La Università Tecnologica di L'Avana José Antonio Echeverría (CUJAE) ha celebrato giovedì la cerimonia di laurea per l'anno accademico 2025-2026, in cui oltre 300 ingegneri e 33 tecnici superiori hanno ricevuto i loro titoli in un evento ricco di simbolismo ufficiale, ma segnato dalla realtà di un paese in crisi.
Il rito è stato presieduto dal ministro dell'Istruzione Superiore, Walter Baluja García, e dalla rettrice Martha Dunia Delgado Dapena, insieme a rappresentanti del Partito Comunista, del Governo di L'Avana, dell'Assemblea Nazionale del Potere Popolare, dell'Unione dei Giovani Comunisti provinciale e della Federazione Studentesca Universitaria nazionale.
L'istituzione ha dedicato la laurea al Centenario della Nascita di Fidel Castro, al 50° Anniversario del Ministero dell'Istruzione Superiore e al 94° Anniversario della Nascita di José Antonio Echeverría Bianchi, il cui compleanno coincide precisamente con la data dell'evento e dà nome all'università.
Durante la cerimonia sono stati assegnati premi per meriti scientifici, medaglie d'oro e riconoscimenti ai laureati più completi, oltre alla Distinzione FEU CUJAE, il massimo riconoscimento concesso dalla Federazione Studentesca Universitaria in quella istituzione.
Le specialità di ingegneria che hanno ricevuto diplomi comprendono aree come industriale, chimica, informatica, elettrica, biomedica, automatica, civile, idraulica, geofisica, meccanica, metalurgica e telecomunicazioni. I tecnici superiori laureati appartengono a specialità come Logistica, Acqua e Saneamento, Metrologia e Manutenzione, come riportato dall'emittente Radio Reloj.
La pubblicazione ufficiale della CUJAE sui social media ha riassunto lo spirito dell'evento con queste parole: «A ciascun laureato e laureata: grazie per aver messo il cuore in ogni pratica, ogni esame, ogni alba di studio. Oggi Cuba guadagna ciò che avete costruito qui.
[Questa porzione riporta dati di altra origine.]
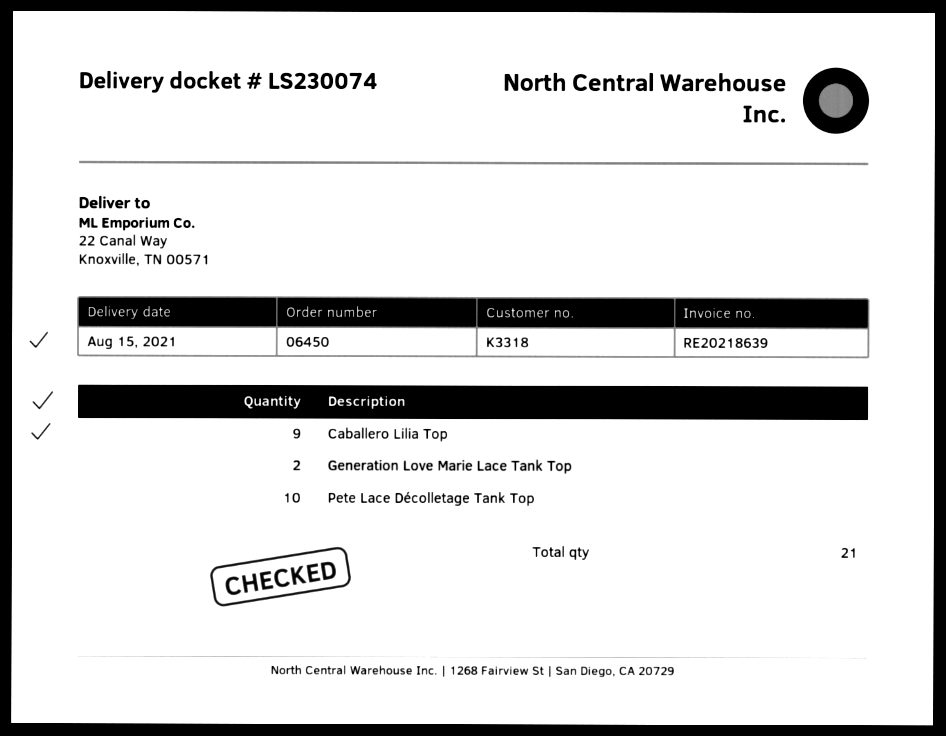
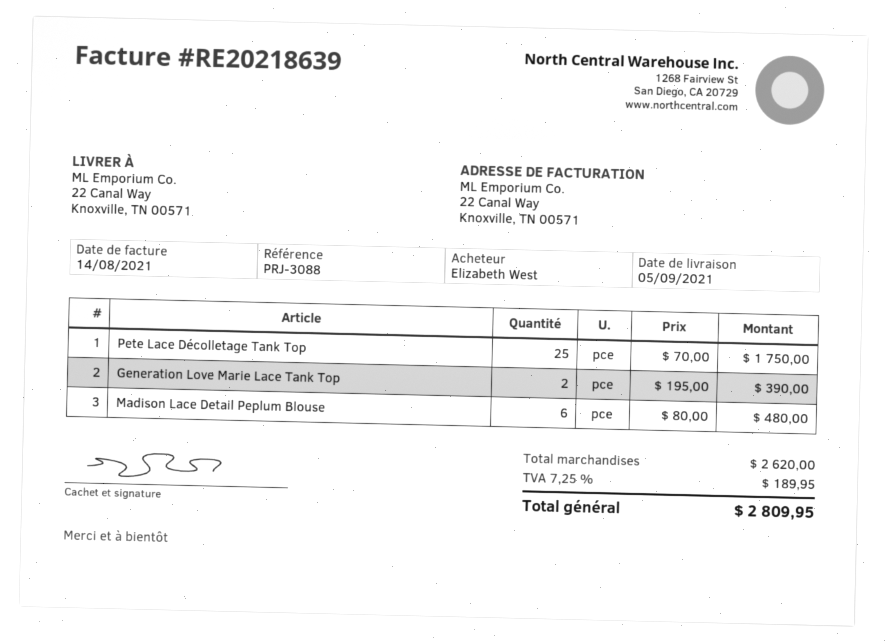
delivery date: 2021-08-15 -> 2021-09-05
Caballero Lilia Top: 9 -> none
Pete Lace Décolletage Tank Top: 10 -> 25
Madison Lace Detail Peplum Blouse: none -> 6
L'Alma CUJAE vi accompagna ovunque andiate».
Tuttavia, la frase «a dove vadano» acquisisce un significato involontariamente preciso nel contesto attuale. Cuba sta attraversando il più grande esodo migratorio della sua storia recente: più di un milione di persone sono emigrate dal 2021. La popolazione si è ridotta da 11,3 milioni a tra 8,6 e 8,8 milioni nel 2025, secondo stime indipendenti. La maggior parte di coloro che emigrano si trova nella fascia di età tra i 20 e i 40 anni.
I neolaureati in ingegneria percepiranno salari che, se allineati alla media nazionale, non supererebbero i 7.000 pesos cubani al mese, equivalenti a meno di 15 dollari, mentre le spese minime mensili superano i 90.000 pesos, secondo stime economiche non ufficiali. Questa disparità trasforma il titolo universitario, per molti giovani, in un passaporto per l'emigrazione piuttosto che in uno strumento per lo sviluppo nazionale. Infatti, più del 90% dei giovani che rimangono nell'isola desidera abbandonarla se potesse, secondo dati del 2026.
In questo contesto, il sistema universitario cubano affronta inoltre una grave crisi energetica. I blackout di fino a 50 ore consecutive hanno costretto il regime a sospendere gli esami di ammissione all'istruzione superiore per l'anno accademico 2026-2027, sostituendoli con la media accademica accumulata del preuniversitario, e a anticipare la fine dell'anno scolastico.
Università come quella dell'Oriente hanno adottato modalità semipresenziali da febbraio 2026 a causa dell'impossibilità di garantire condizioni minime per l'insegnamento in presenza. A marzo, gli studenti dell'Università dell'Avana hanno organizzato una protesta sulla scalinata per manifestare contro i blackout, la mancanza di connettività e l'impatto della crisi sui loro studi.
Cuba ha anche un deficit di oltre 20.000 docenti, e coloro che rimangono in servizio percepiscono salari che non permettono loro di vivere con dignità. Inoltre, il paese ha visto emigrare oltre 30.000 medici tra il 2021 e il 2024. Nel primo semestre del 2025, oltre 5.500 cubani hanno omologato titoli universitari in Spagna, tra cui ingegneri, medici e infermieri, superando i dati di tutto il 2024.
La CUJAE ha laureato 697 professionisti nel luglio 2025, in quella che è stata la maggiore laurea recente documentata dell'istituzione. Il numero di quest'anno, sebbene inferiore, si presenta in condizioni materiali e sociali più avverse, portando molti osservatori a interrogarsi su quanti di questi nuovi ingegneri rimarranno a Cuba per esercitare la loro professione.